「お、おいおいおい! ストップ、ストップ!!」
晴臣は慌てて少女の腕を掴み、真琴から引きはがした。
小柄な身体をひょいと持ち上げるようにして距離を取る。
晴臣が振り返ると、そこには少女の首根っこを掴んだまま――空を掴むように腕を宙で止めた真琴の姿があった。
鮮やかな赤が鼻先から一筋、ぽたぽたと滴る。
それが白い胸元に落ち、花のような染みを広げていく。
その顔は笑ってもいなければ怒ってもいない。
ただ、目の下がぴくり、ぴくりと不規則に震えている。
「……」
虹色に揺れる瞳が、ほんのわずかに細まった。
晴臣の背筋に、冷たいものが走った。
「ぬがーっ! 放せぇ!」
少女が暴れ、後頭部を勢いよく振り上げた。
「――ぐっ!」
鈍い衝撃が晴臣の顎を直撃し、視界が一瞬白くはじける。
その隙に少女は腕をすり抜け、床を蹴って走り出した。
目指すは居間のドア――その向こうは玄関。
逃げ道まで、あと数歩。
その瞬間、背後から何かが閃いた。
ヒュッと耳元をかすめる風切り音、直後、ドア板に突き立つ細い金属音。
――ペン。
少女のこめかみを擦り、木の奥深くまで突き刺さっている。
思わず足が止まった。
その背後から、すっと腕が伸びる。
白い指がペンを握り、軋むような音を立てながら引き抜こうとしていた。
振り向くと、そこにいたのは――真琴だった。
怒りも、喜びすらもない。
ただ真顔のまま、鼻先から垂れる赤い筋が顎を伝い落ちていく。
突き刺さったままのペンに、真琴の白い指がそっとかかる。
その動きはゆっくりで、力みも焦りも感じられない。
――キィ、と芯が木を擦る音がして、少女の背筋に冷たいものが走る。
「……っ」
膝が勝手に折れ、少女はその場にへたり込んだ。
視線を上げれば、鼻血を流しながら無表情の真琴が見下ろしている。
瞳は虹色に揺れながらも、そこには怒りも喜びもなく、ただ底知れぬ空虚だけがあった。
少女の前に、ふらりと晴臣が割って入った。
片手で少女を庇い、もう片方の手を真琴へ向けて制する。
「……まこっ……ん、も……やめ、ろ……」
先程の衝撃で舌を噛んだらしく、晴臣の言葉は妙にしたっ足らずだ。
しかしその声音は弱々しくも真っ直ぐで、鼻血を垂らしたまま立ち尽くす真琴の腕を、そっと押し留めようとしていた。

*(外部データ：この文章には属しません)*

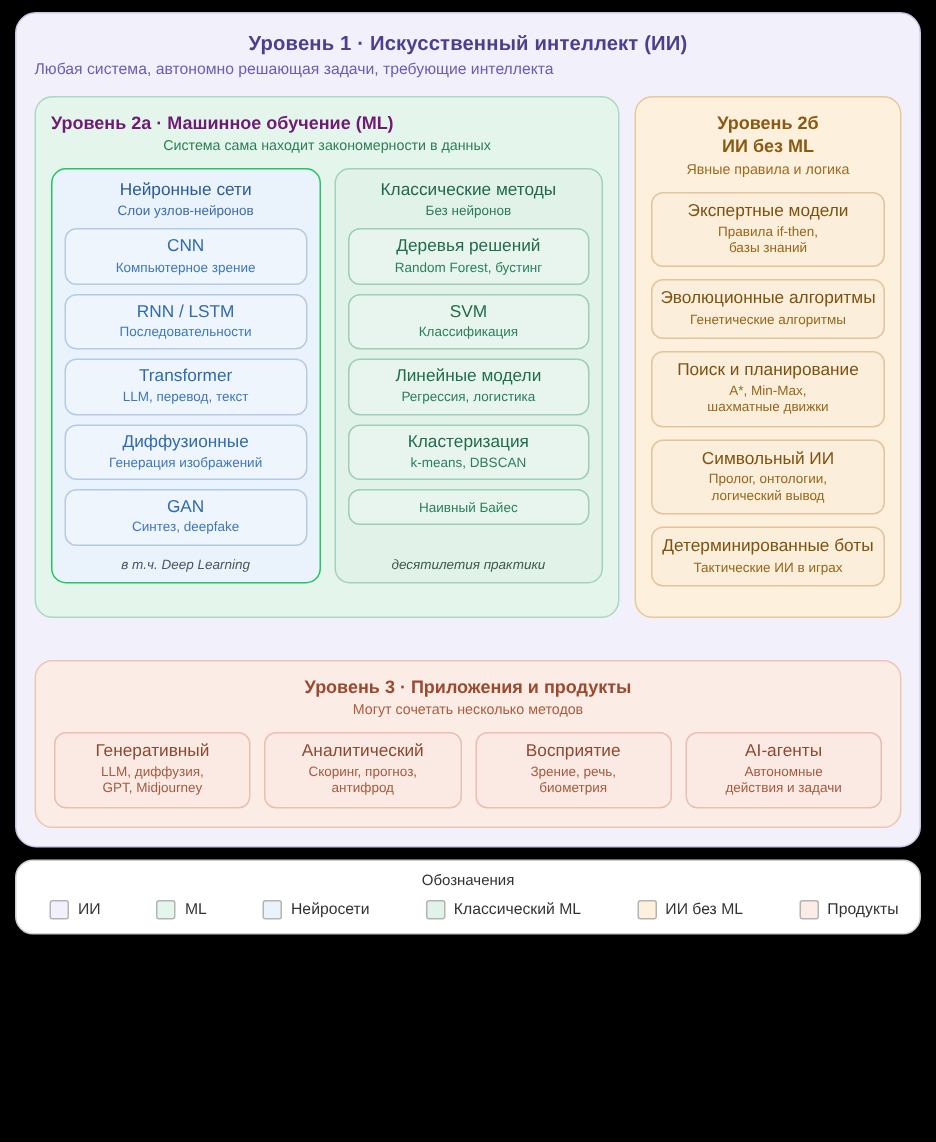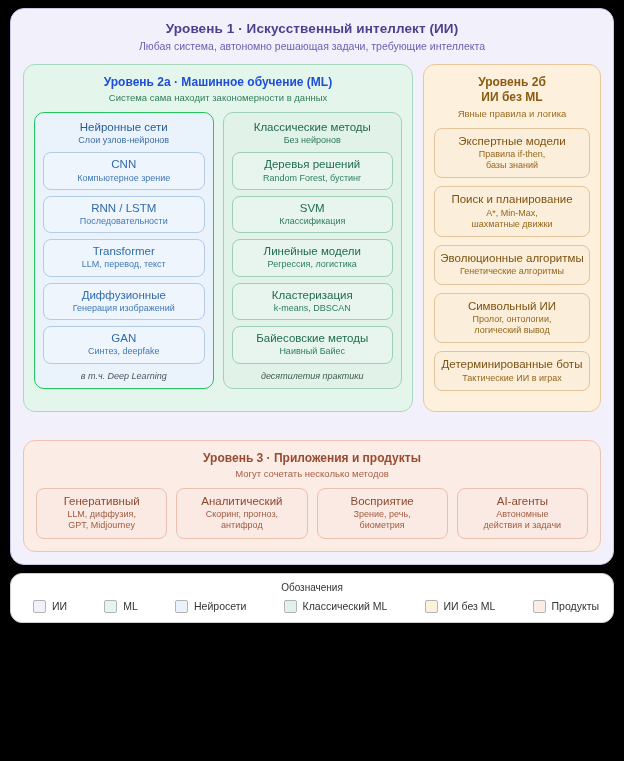--- a/index.html
+++ b/index.html
@@ -42,7 +42,6 @@
     letter-spacing: .1px;
   }
   .l1-sub {
-    text-align: center;
     color: #6a5fb0;
     font-size: 10.5px;
     line-height: 1.3;

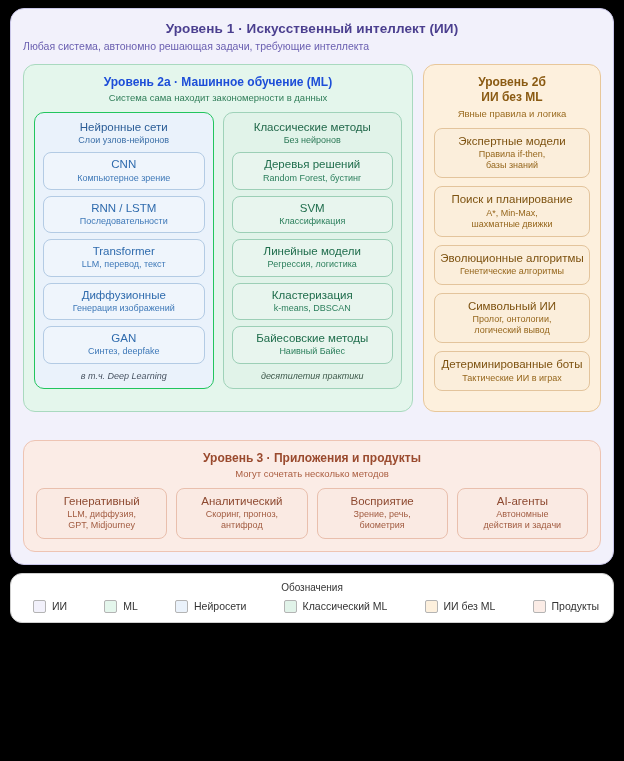--- a/index.html
+++ b/index.html
@@ -66,8 +66,7 @@
     width: 372px;
   }
   .l2a-title {
-    text-align: center;
-    color: #1d4ed8;
+    color: #701a75;
     font-size: 12px;
     font-weight: bold;
     line-height: 1.25;

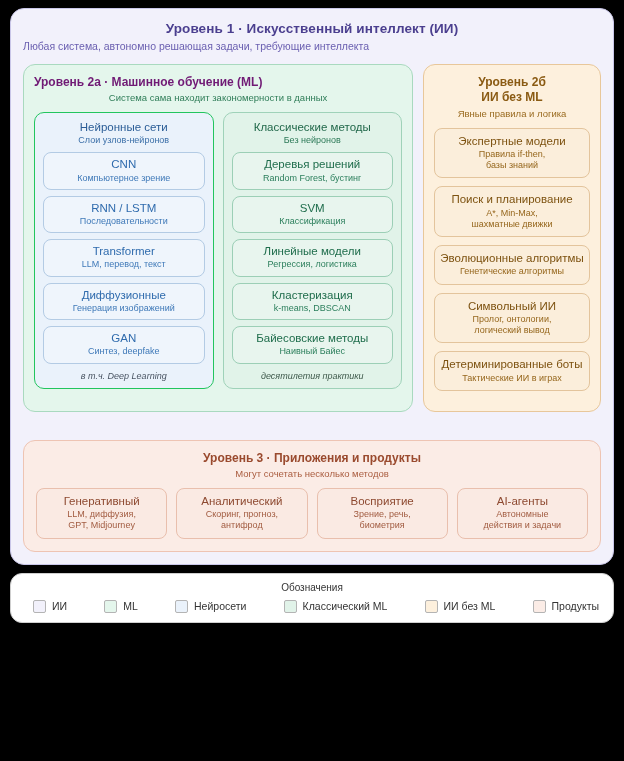--- a/index.html
+++ b/index.html
@@ -352,12 +352,12 @@
           <div class="c-desc">Правила if-then,<br>базы знаний</div>
         </div>
         <div class="chip warm">
+          <div class="c-name">Эволюционные алгоритмы</div>
+          <div class="c-desc">Генетические алгоритмы</div>
+        </div>
+        <div class="chip warm">
           <div class="c-name">Поиск и планирование</div>
           <div class="c-desc">A*, Min-Max,<br>шахматные движки</div>
-        </div>
-        <div class="chip warm">
-          <div class="c-name">Эволюционные алгоритмы</div>
-          <div class="c-desc">Генетические алгоритмы</div>
         </div>
         <div class="chip warm">
           <div class="c-name">Символьный ИИ</div>

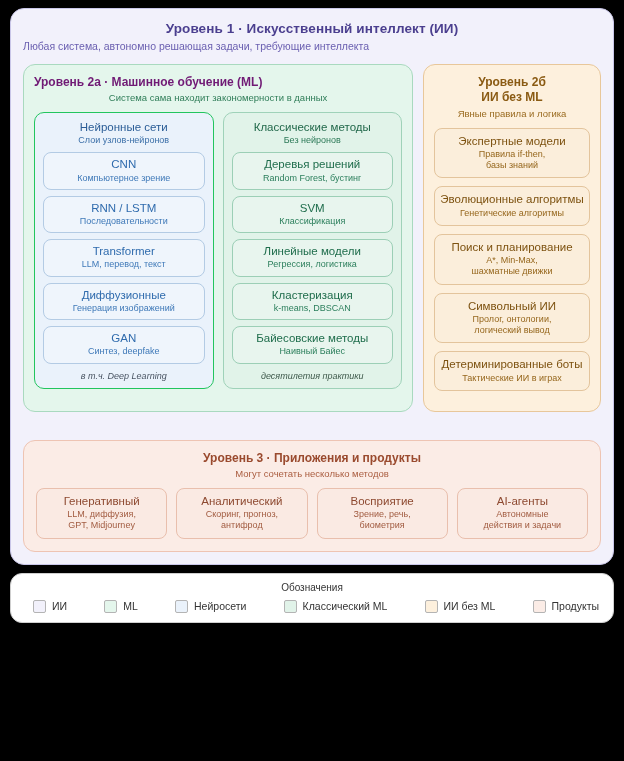--- a/index.html
+++ b/index.html
@@ -332,7 +332,6 @@
               <div class="c-desc">k-means, DBSCAN</div>
             </div>
             <div class="chip">
-              <div class="c-name">Байесовские методы</div>
               <div class="c-desc">Наивный Байес</div>
             </div>
 

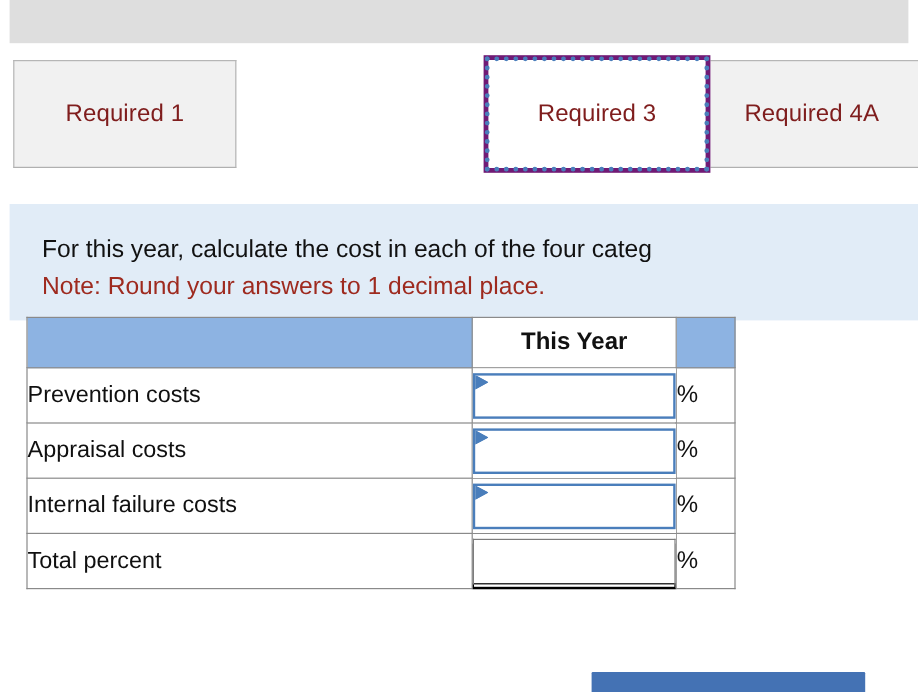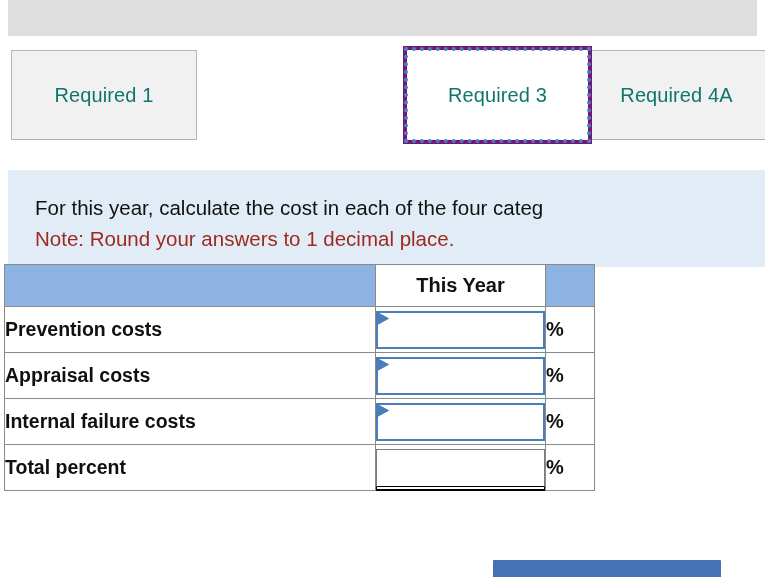--- a/index.html
+++ b/index.html
@@ -53,7 +53,7 @@
     align-items: center;
     justify-content: center;
     font-size: 20px;
-    color: #0f766e;
+    color: #7f1d1d;
     letter-spacing: .1px;
   }
   .tab.t1 { left: 11px;  width: 186px; }

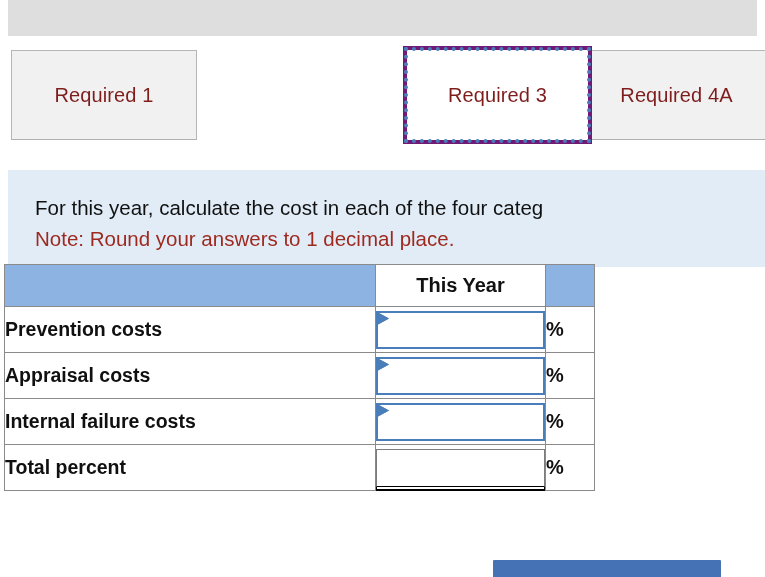--- a/index.html
+++ b/index.html
@@ -96,7 +96,7 @@
   
   .tablewrap {
     position: absolute;
-    left: 4px;
+    left: 22px;
     top: 264px;
     width: 590px;
   }

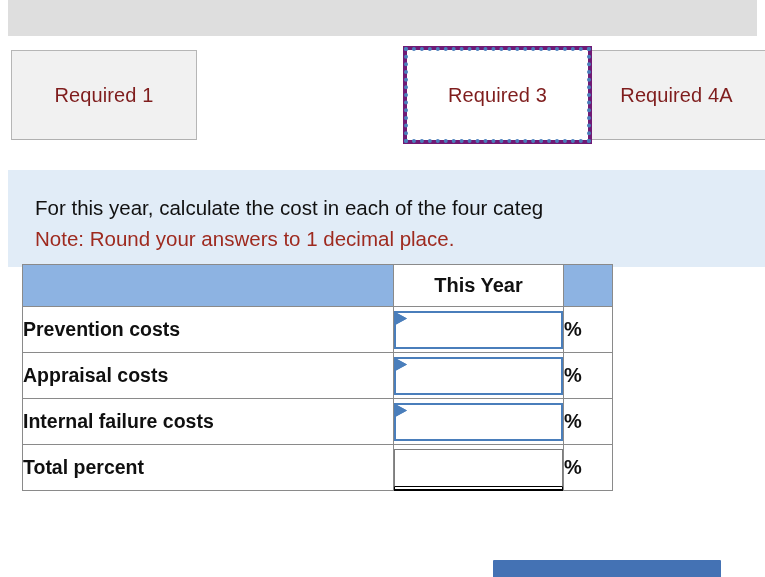--- a/index.html
+++ b/index.html
@@ -127,7 +127,7 @@
     text-align: center;
   }
 
-  tbody tr { height: 46px; font-weight: bold; }
+  tbody tr { height: 46px; }
   td.lbl {
     font-size: 19.5px;
     color: #101010;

真琴の手元で、引き抜かれかけたペンがわずかに軋む音を立てた。
真琴は、ふっと表情を変えた。
先ほどまでの無機質な真顔が、まるでスイッチを切り替えたように柔らかな笑顔へと変わる。
「……驚いた? そんな酷いこと、しないよ」
軽い調子でそう言いながら、鼻を押さえて後ろへ半歩下がる。
指の隙間から赤が滲み、ぽた、と床に落ちた。
「まこっ……だいじょぶか?」
晴臣のしたっ足らずな声が、心配そうに響く。
真琴は鼻を押さえたまま、少し困ったように笑って首を傾げる。
「慰めて欲しいかも」
そう言うや、ふわりと一歩踏み出し、晴臣の胸に抱きついた。
彼の肩口に頬を寄せると、甘えるように息を落とす。
晴臣は一瞬驚いたが、真琴の甘えるような態度に抗えず、されるがままになる。
彼の腕がゆっくりと真琴の背中を抱き寄せ、温もりを伝えた。
真琴は肩に顎をそっと乗せ、甘えた声で小さく息を吐く。
「……おひつくまへ(落ち着くまで)」
「…ありがとう」
晴臣は優しく告げると、真琴もほんの少し甘えた声で返した。
しかし真琴は、彼には見えない表情をしていた。
瞳は瞬きをせず、真顔のまま晴臣の背後の少女をずっと見つめ続けているのだった。
そして真琴は晴臣に抱きついたまま、指先をそっと空中に滑らせた。
まるで見えないペンで文字を書くように、軽やかに線を描いていく。
すると、少女の目の前に淡く光る文字が浮かび上がった。
「覚えとけよガキ」
その冷たくも凶暴な言葉が、宙に浮かんだままじっと輝きを放つ。
少女はその文字を見つめるや否や、恐怖に震え上がった。
目の焦点が合わなくなり、膝から力が抜けてその場にぐったりと倒れ込んだ。
──気絶。
静寂が戻る。
晴臣は驚きに声を上げかけたが、真琴が静かに制すように抱きつく力を強めた。